Race morning was another very cold one, similar to the weekend before in Richmond. I had forgotten to pack running tights, but thankfully, I realized this the night before and we were able to make a quick trip to Target. I was dressed in layers and ready to get going as soon as we parked the car at the Navy-Marine Corps Memorial Stadium. At the start, I saw Annapolis native Jen, who was spectating that day.
|Doug, Scot, me, Jody at the start|
|The Navy-Marine Corps Memorial Stadium|
We ran around near the stadium for a while, but because of the position of the sun, it was difficult to get a good photo. In this area, I also saw Jen on the course cheering. Then we made our way into town, to the state capitol, and to the harbor. Annapolis is such a pretty town, and would have been lovely to photograph. Again, the brightness and direction of the sun made it difficult to get good pictures.
|Running toward the Maryland Statehouse|
|In town, running downhill toward the harbor|
|Runners coming toward the harbor and then circling back into town|
|View of the harbor from downtown Annapolis|
A long stretch of the course involved running over the Severn River Bridge (the Pearl Harbor Memorial Bridge), which was a tough uphill (then easy downhill) portion, then a few miles on the far side of the river, which also involved several long hills. I’ve said it before: I don’t mind shorter rolling hills, but I absolutely hate the ones that go up forever. But at least these sections of the course were an out & back, so I was able to see Scot, Jody, Doug and Maniac Dawn, whom we’d met at the start.

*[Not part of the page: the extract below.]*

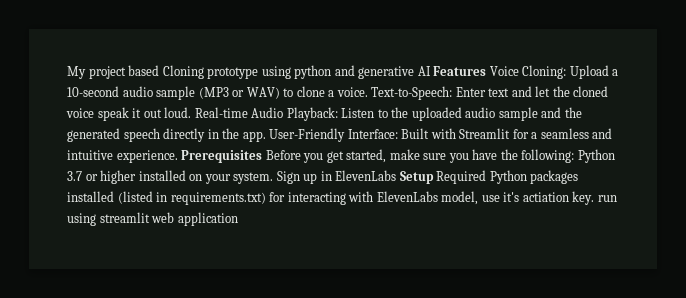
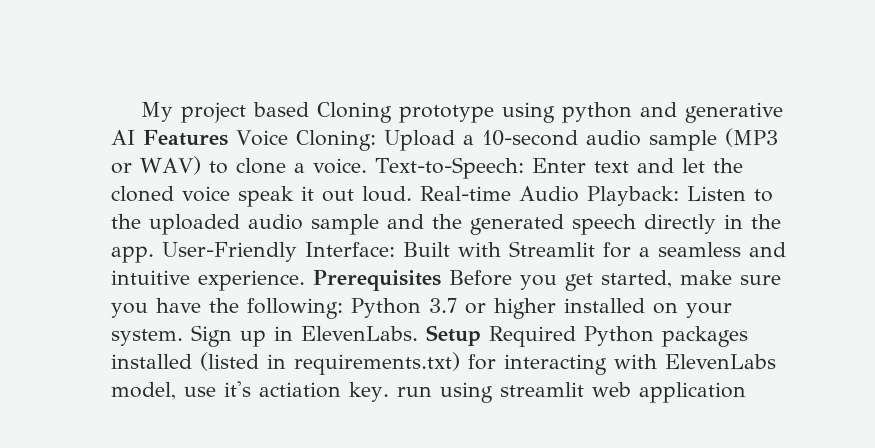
- Sign up in ElevenLabs Setup Required Python packages installed (listed in requirements.txt) for interacting with ElevenLabs model, use it's actiation key. run using streamlit web application
+ Sign up in ElevenLabs. Setup Required Python packages installed (listed in requirements.txt) for interacting with ElevenLabs model, use it's actiation key. run using streamlit web application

|Heading toward the bridge to run back into Annapolis|
The last couple miles bordered the US Naval Academy and were back near the stadium. We finished just outside the stadium where we had started. The wind had been calm for most of my race, but it started kicking up in my last mile. I’m so glad it wasn’t windy the entire time, because that would have made the cold temperatures unbearable.
|Selfie at the USNA|
|These midshipmen volunteered at Mile 12|
Scot was waiting for me at the finish line. He had already seen Jody finish, and she was already in the beer tent. I missed seeing her because we spent a while collecting our finisher pullovers, finding Doug, and eating some hot tomato soup. Then we made our way to the beer tent where I had a Copperhead Ale from Fordham Brewing in Delaware and Scot had a Virginia Draft from Bold Rock Hard Cider. We hung out with Doug for a while and talked with some other runners before calling it a day. Everyone was cold, so we went back to our prospective hotels to get warm showers and change. That was another benefit of running a half marathon instead of a full marathon: we could actually shower and change before we had to check out. Jody was back at the hotel, so we said goodbye to her, then got cleaned up.
|Scot's pic of his medal outside the stadium|
|With Scot in the tent, enjoying my beer, wearing our finisher pullovers|
|The band plays inside the warm beer tent|
Before driving home, Scot and I had to stop at the Maryland Capitol to add another pic to Magenta’s Statehouse album. Annapolis is so close to home, yet we had never been there with Magenta. And then, after a short drive home we stayed inside and kept warm the rest of the day.
|Magenta the Road Trip Flamingo at the Maryland Statehouse, keeping warm wearing her scarf|
I would recommend the Annapolis Running Classic Half Marathon. They did a good job with the race and the after-party was in a somewhat warm tent with a band. There was one hiccup that was probably unintentional, and will probably be fixed for next year. On one of the roads in town, the runners were routed on the wrong side of the road, so that after doing a loop and then reentering the same road, the two streams of runners crossed each other. This was very frustrating, and could have been fixed if the course marshals had done a better job of making sure runners used the correct lanes. Or, at least that’s what I believe. I refuse to believe that the race committee designed the course as to make runners run into each other.